A entrevista da Revista e-metropolis nº 16 é com o professor Carlos De Mattos, do Instituto de Estudios Urbanos e Regionales da Universidad Católica de Chile, e uma referência latino-americana na área dos estudos urbanos. De Mattos fala sobre a sua trajetória desde sua chegada em Montevidéu para estudar Arquitetura até sua ida ao Chile, onde vive há mais de quarenta anos. Na entrevista ele faz importantes considerações sobre a história da urbanização do Chile e sobre as tendências atuais de transformação das cidades latino-americanas.
A Revista eletrônica e-metropolis é uma publicação trimestral que tem como objetivo principal suscitar o debate e incentivar a divulgação de trabalhos, ensaios, resenhas, resultados parciais de pesquisas e propostas teórico-metodológicas relacionados à dinâmica da vida urbana contemporânea e áreas afins.
É direcionada a alunos de pós-graduação de forma a priorizar trabalhos que garantam o caráter multidisciplinar e que proporcionem um meio democrático e ágil de acesso ao conhecimento, estimulando a discussão sobre os múltiplos aspectos na vida nas grandes cidades.
Um olhar para a cidade a partir do social
ENTREVISTA: Carlos De Mattos
O Senhor pode falar um pouco sobre sua trajetória acadêmica e como aparece o interesse sobre o tema urbano?
CM – Bom, eu sou uruguaio.
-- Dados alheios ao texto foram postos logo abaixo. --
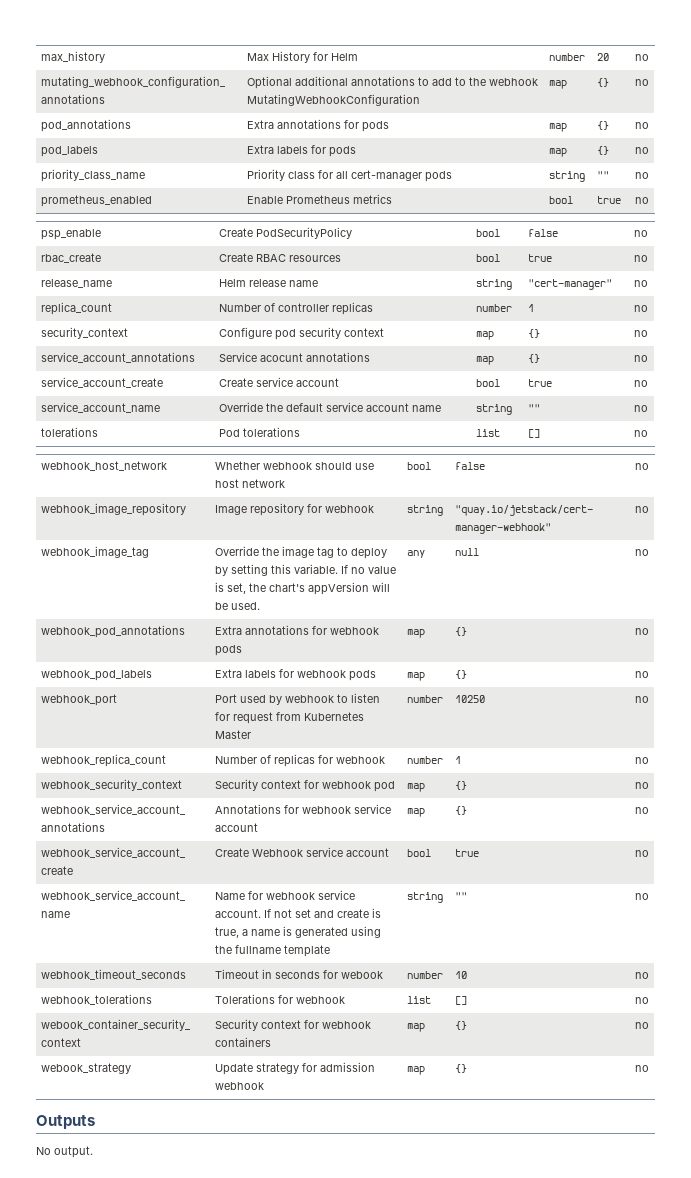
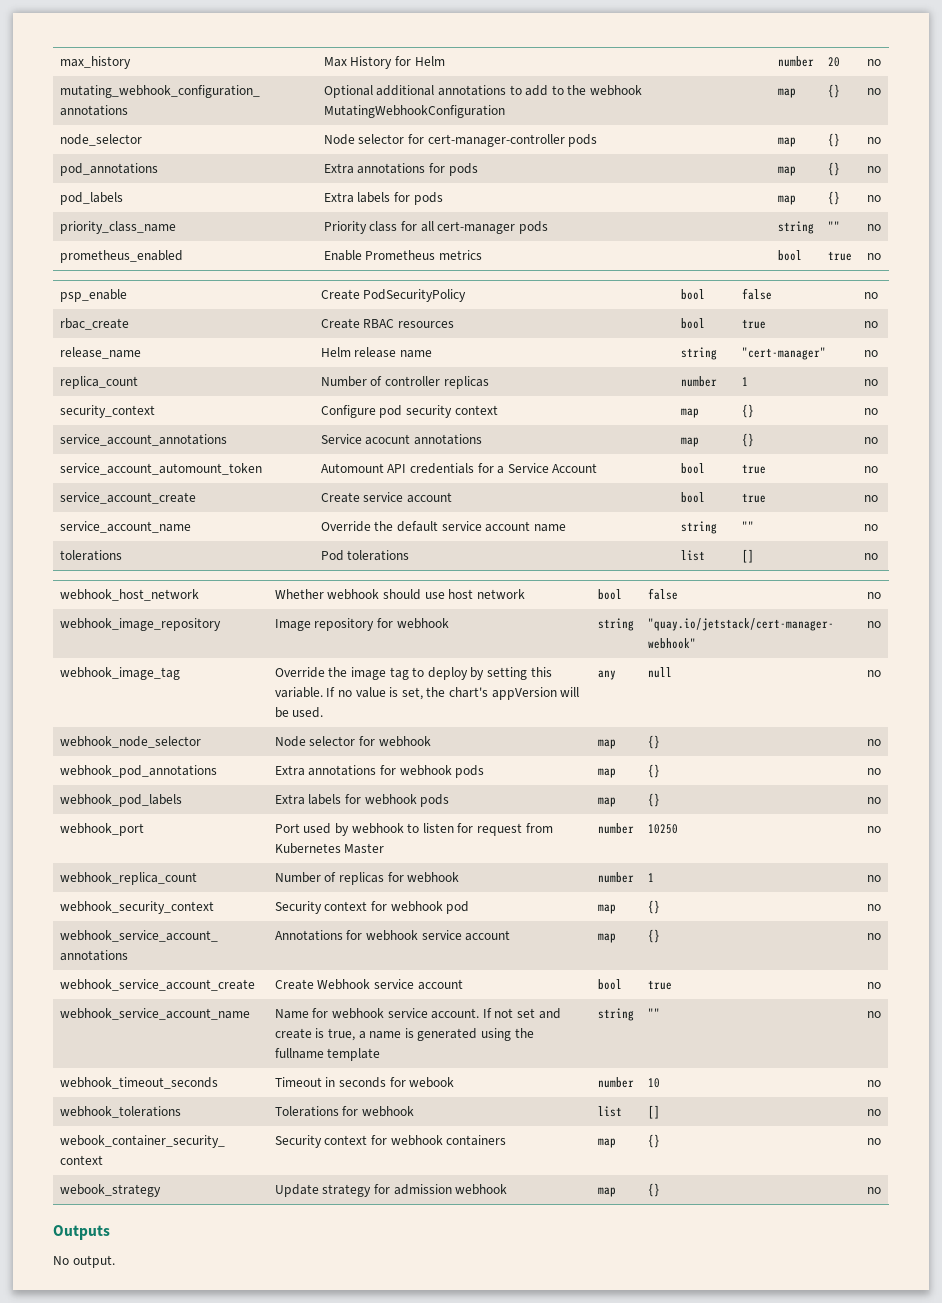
(649, 82) none -> [59,134,142,146] [323,134,598,147] [777,137,796,147] [827,133,840,147] [867,137,881,144] // node_selector | Node selector for cert-manager-controller pods | map | {} | no
(648, 358) none -> [59,463,262,475] [320,463,598,474] [680,463,705,474] [741,464,766,474] [864,466,878,473] // service_account_automount_token | Automount API credentials for a Service Account | bool | true | no
(649, 552) none -> [59,736,201,748] [274,736,431,747] [597,739,616,749] [647,735,660,749] [867,739,881,746] // webhook_node_selector | Node selector for webhook | map | {} | no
Do interior do Uruguai. Minha família paterna era originaria da zona sul do Rio Grande do Sul. Dessas famílias muito grandes. Meu pai era o mais jovem de 12 ou 14 filhos, não me recordo muito bem. Meus avós paternos tinham terras no Rio Grande Sul, fundamentalmente na zona de Bagé e Pelotas. E tinham terras também no Uruguai. Meu pai foi o último filho, portanto, no momento em que meu avós morreram meu pai passou a viver no Uruguai. Ele nasceu no Uruguai, ademais.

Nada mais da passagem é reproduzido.